Giorgia Meloni, la premier italiana, ha un grosso problema: la qualità di molte persone che le stanno intorno, occupando in alcuni casi ruoli di primo piano. Prendiamo Adolfo Urso, ministro del Made in Italy, che una volta si sarebbe chiamato dicastero delle Attività produttive: ci vorrebbe un bello sforzo di fantasia per assegnargli anche un cinque in pagella. Le sue performance valgono un quattro e persino un tre.
Sono troppo duro? Dunque: il “nostro” va in Puglia, per la campagna elettorale delle regionali, e se ne esce affermando che lì avrà sede una delle gigafactory europee legate all’intelligenza artificiale. Spiega che nel piano rientra pure Genova, dandogli così più forza, fra l’altro? Macché. Nel discorso di Urso conta solo la Puglia, perché pugliesi sono i voti dei quali la sua parte politica, Fratelli d’Italia, è all’inseguimento. Ma si può?
No, che non si può. Difatti subito scoppia il casino. E il piddino Lorenzo Basso, non un pericoloso bolscevico, posso giurarlo conoscendolo, lancia l’allarme. Della serie: Genova, già penalizzata per i 16 milioni tagliati alla ricerca dell’Iit, ora finisce fuori pure da questo progetto. Poi Roberto Cingolani, numero uno di Leonardo, e la leader di Noi Moderati, Ilaria Cavo, spiegano che no, Genova non ha da temere.
In attesa di verifica, restano le terribili parole del ministro Urso. Il quale, tanto per essere chiari, sulla Superba è recidivo. Prima ha tenuto a bagnomaria Piaggio aero per un paio d’anni, ripetendo che tutto era pronto quando di pronto non c’era nulla, salvo arrivare infine alla cessione alla turca Baykar con molte cose ancora da chiarire. Poi s’è fatto scadere tutti i termini per la gara sulla privatizzazione dell’ex Ilva, dopo aver dissertato di un piano che prevedeva anche un nuovo forno elettrico per Genova. Non se n’è fatto nulla, of course, e ora vige il silenzio più assordante.
Cara Meloni, diciamoci la verità: il Paese intero vorrebbe un ministro che fosse un tantinello più sincero (o bisogna pensare che sulla gigafactory abbia detto il vero?), più pragmatico, più competente. E che si abbandonasse meno alle stupidaggini. Comunque, non si può negare che la responsabilità finale sia di chi Urso ce l’ha messo in quel posto, vale a dire proprio lei, signora premier.

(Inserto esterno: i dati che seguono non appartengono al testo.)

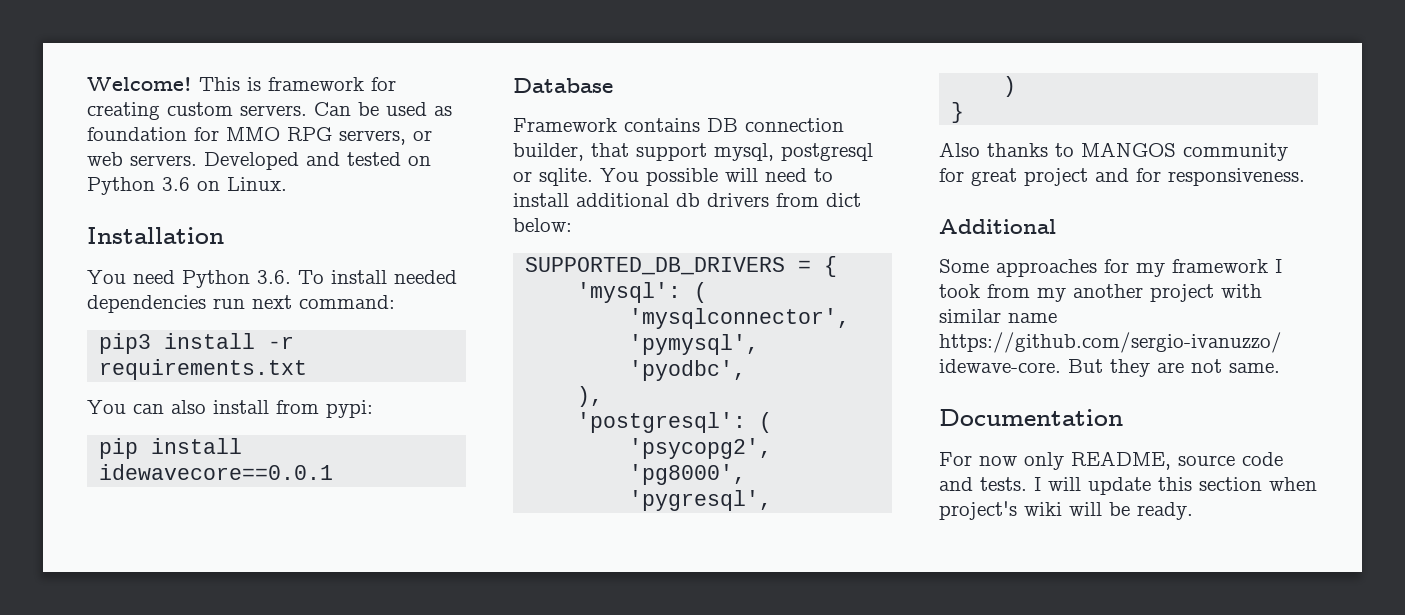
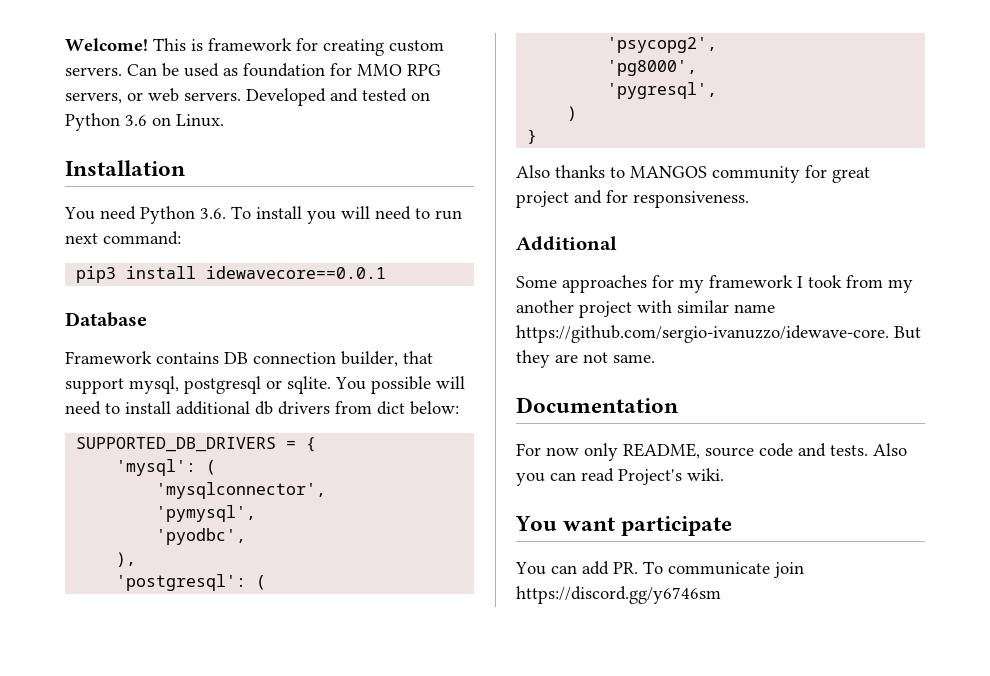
[394,270,457,284] [87,295,206,313] needed dependencies -> [307,206,430,224] you will need to
[268,336,295,349] [99,359,308,380] [87,400,373,418] [99,438,243,459] -r requirements.txt // You can also install from pypi: // pip install -> (197, 272) none
[1034,477,1317,495] [939,501,1193,520] I will update this section when project's wiki will be ready. -> [873,443,907,456] [516,468,724,486] [515,516,733,536] [515,561,804,578] [516,586,721,604] Also you can read Project's wiki. // You want participate // You can add PR. To communicate join https://discord.gg/y6746sm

Il problema è che questi tipi sono pure presuntuosi. Nel senso che Meloni ha pagato il prezzo della propria riconoscenza (potremmo metterci dentro pure il ministro-cognato Lollobrigida, il sottosegretario Delmastro, il parlamentare Pozzolo, coinvolto nello sparo con la pistola nel Capodanno del 2024) e ha fatto anche di necessità virtù, non avendo forse tutte le persone necessarie al nuovo potere di cui dispone. Però sembra proprio che alcuni se le studino di notte per metterla in difficoltà.
E’ il caso di Renato Brunetta, uno che sarebbe pure bravo nel suo mestiere di economista, ma che pare aver smarrito per la strada il buon senso. Pur guadagnando annualmente oltre 200.000 euro lordi come presidente del Cnel, ha pensato bene di aumentarsi di 60.000 euro, sempre lordi all’anno, lo stipendio. Formalmente, spiega il Cnel, che ha dignità costituzionale, si è solo data applicazione alla norma che rivede il tetto retributivo nel settore pubblico. Vero. Però Meloni s’è irritata lo stesso e alla fine Brunetta ha fatto marcia indietro. Constatazione: non ci voleva l’arrabbiatura della premier per verificare che mentre milioni di italiani non arrivano a fine mese era del tutto fuori luogo che Brunetta si aumentasse la busta, e non di poco, per una sine cura strapagata.
Potrei fare altri esempi di situazioni nelle quali Meloni ha in tutta evidenza un problema di classe dirigente. Deve starci attenta e soprattutto non può pensare di risolvere le situazioni più imbarazzanti facendo valere, lontano dai riflettori, il peso della propria autorità. E quindi, come nella vicenda di Brunetta, costringendo a dei repentini ripensamenti. Meloni rivendica anche autorevolezza. Ha dimostrato di meritare credito. Ma cominci a far volare delle teste. Di certe cazzate, scusate il francesismo, non se ne può più.